**INPUT DATA:**

┄┄┄┄┄┄

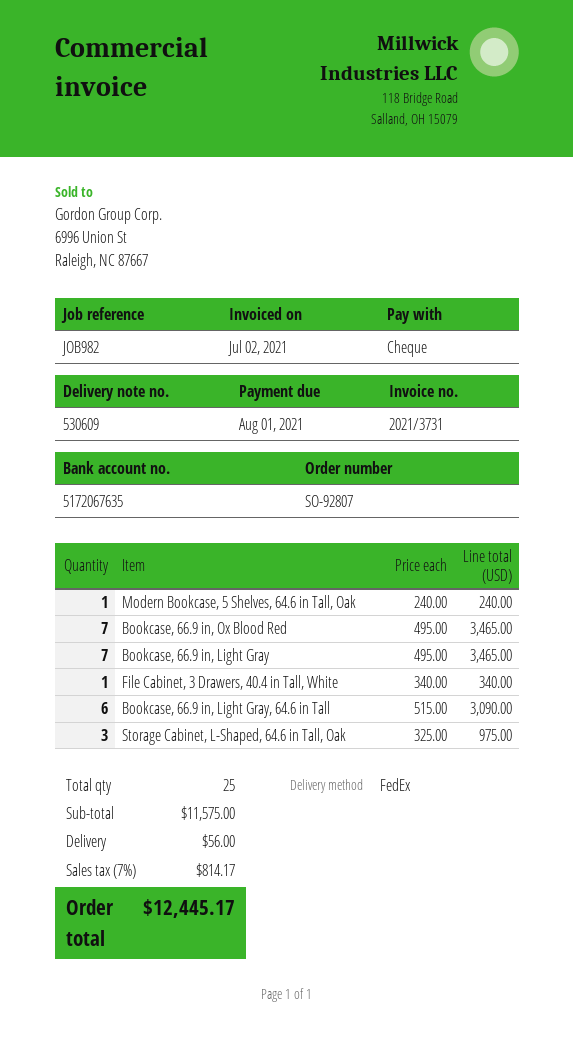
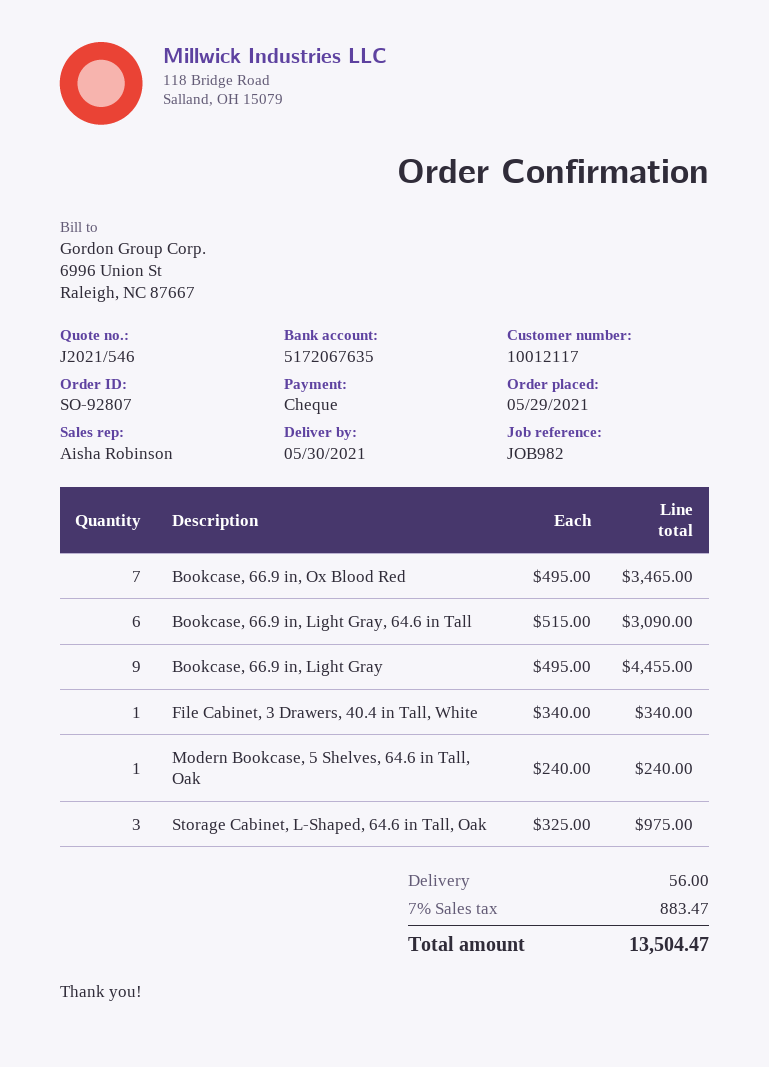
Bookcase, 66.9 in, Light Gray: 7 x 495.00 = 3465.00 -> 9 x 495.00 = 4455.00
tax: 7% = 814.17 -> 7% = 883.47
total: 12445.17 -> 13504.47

┄┄┄┄┄┄

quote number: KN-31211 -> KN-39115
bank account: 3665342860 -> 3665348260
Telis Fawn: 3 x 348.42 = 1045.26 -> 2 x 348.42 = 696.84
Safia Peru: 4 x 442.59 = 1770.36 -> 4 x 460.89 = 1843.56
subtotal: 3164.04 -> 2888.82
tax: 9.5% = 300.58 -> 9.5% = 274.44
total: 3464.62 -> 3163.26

┄┄┄┄┄┄

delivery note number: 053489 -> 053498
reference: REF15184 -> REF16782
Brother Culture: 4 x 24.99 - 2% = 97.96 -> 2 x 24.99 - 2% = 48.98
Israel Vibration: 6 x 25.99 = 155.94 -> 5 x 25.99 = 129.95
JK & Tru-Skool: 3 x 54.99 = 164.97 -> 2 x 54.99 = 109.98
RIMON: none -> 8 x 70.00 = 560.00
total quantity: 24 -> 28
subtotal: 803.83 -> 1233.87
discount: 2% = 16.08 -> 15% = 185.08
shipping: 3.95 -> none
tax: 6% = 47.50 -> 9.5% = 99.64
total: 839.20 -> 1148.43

┄┄┄┄┄┄

**WORK ORDER:**
Start with the line above that contains "quote number: KN-31211 -> KN-39115" and stop after the line that contains "total: 3464.62 -> 3163.26". Output those lines exactly, and only those.

**ANSWER TO THIS PROBLEM:**
quote number: KN-31211 -> KN-39115
bank account: 3665342860 -> 3665348260
Telis Fawn: 3 x 348.42 = 1045.26 -> 2 x 348.42 = 696.84
Safia Peru: 4 x 442.59 = 1770.36 -> 4 x 460.89 = 1843.56
subtotal: 3164.04 -> 2888.82
tax: 9.5% = 300.58 -> 9.5% = 274.44
total: 3464.62 -> 3163.26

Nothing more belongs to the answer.